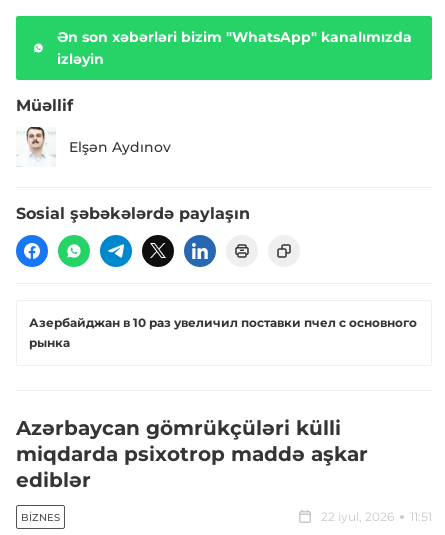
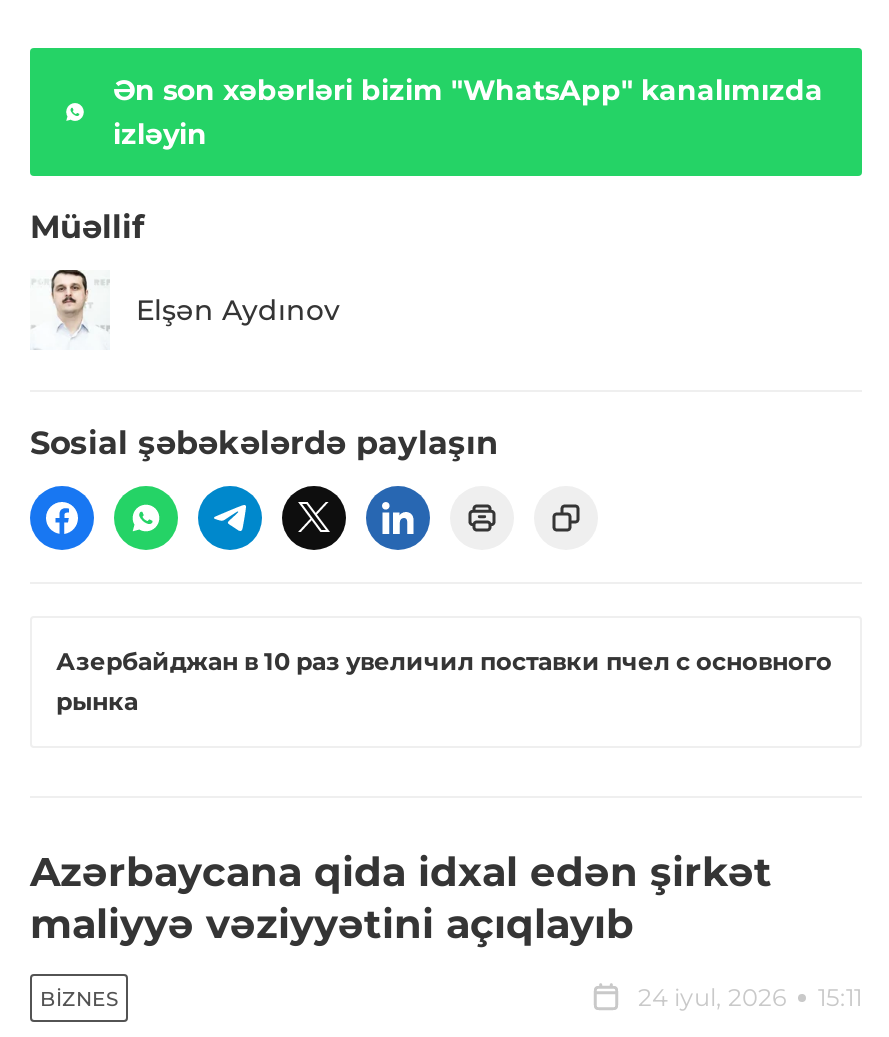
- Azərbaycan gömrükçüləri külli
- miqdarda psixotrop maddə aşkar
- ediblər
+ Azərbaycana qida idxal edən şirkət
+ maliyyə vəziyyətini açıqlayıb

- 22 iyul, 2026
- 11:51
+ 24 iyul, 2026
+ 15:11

....................

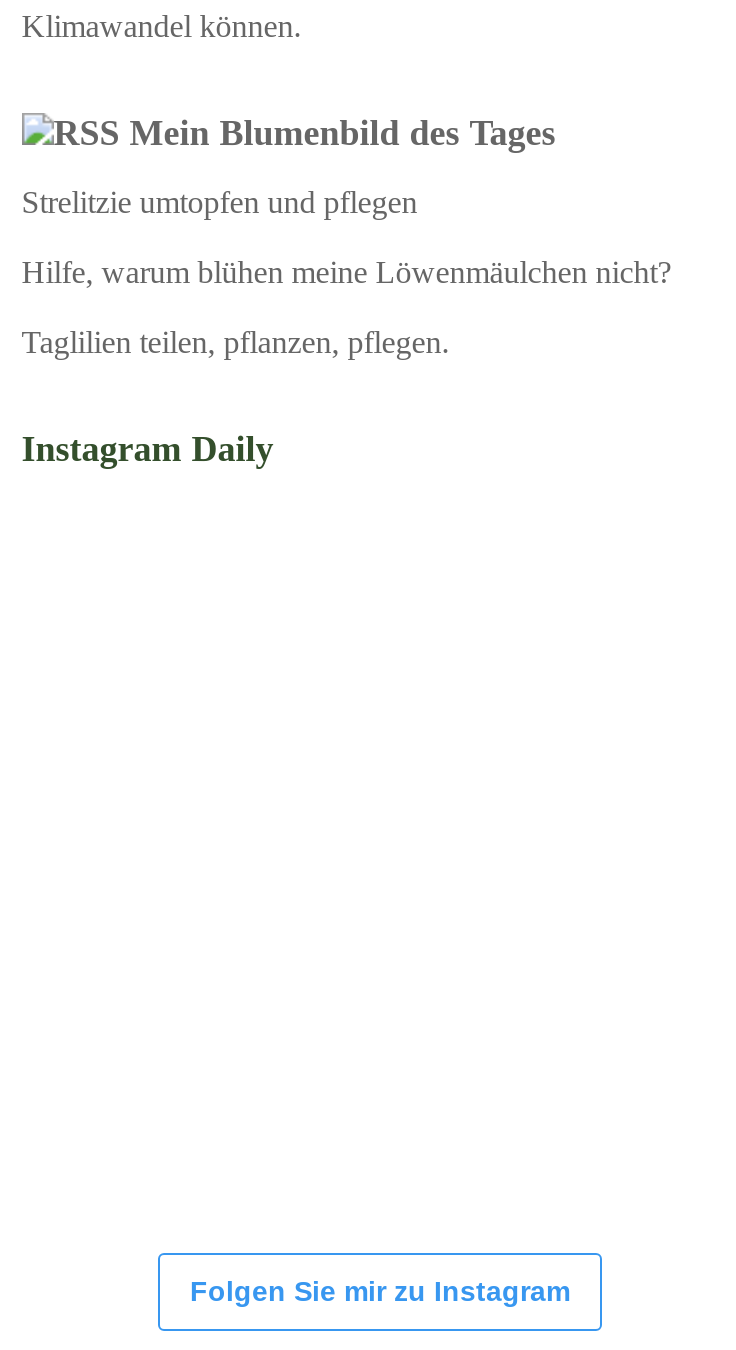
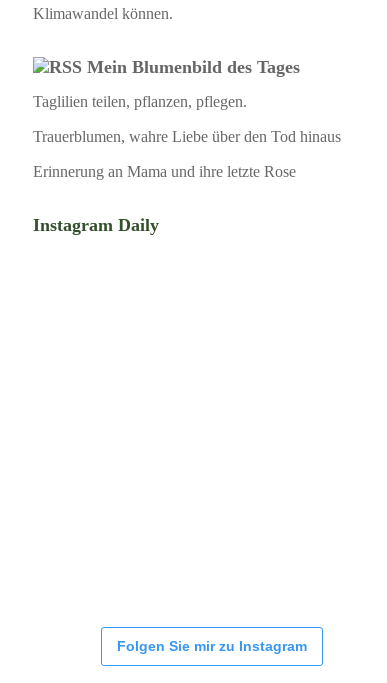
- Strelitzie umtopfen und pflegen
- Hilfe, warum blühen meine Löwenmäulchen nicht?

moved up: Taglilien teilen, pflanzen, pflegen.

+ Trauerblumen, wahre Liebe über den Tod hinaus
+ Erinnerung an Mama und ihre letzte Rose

....................

What is expected:
Copy every line of the material above in which the string "pflegen" can be found.

Expected answer:
- Strelitzie umtopfen und pflegen
moved up: Taglilien teilen, pflanzen, pflegen.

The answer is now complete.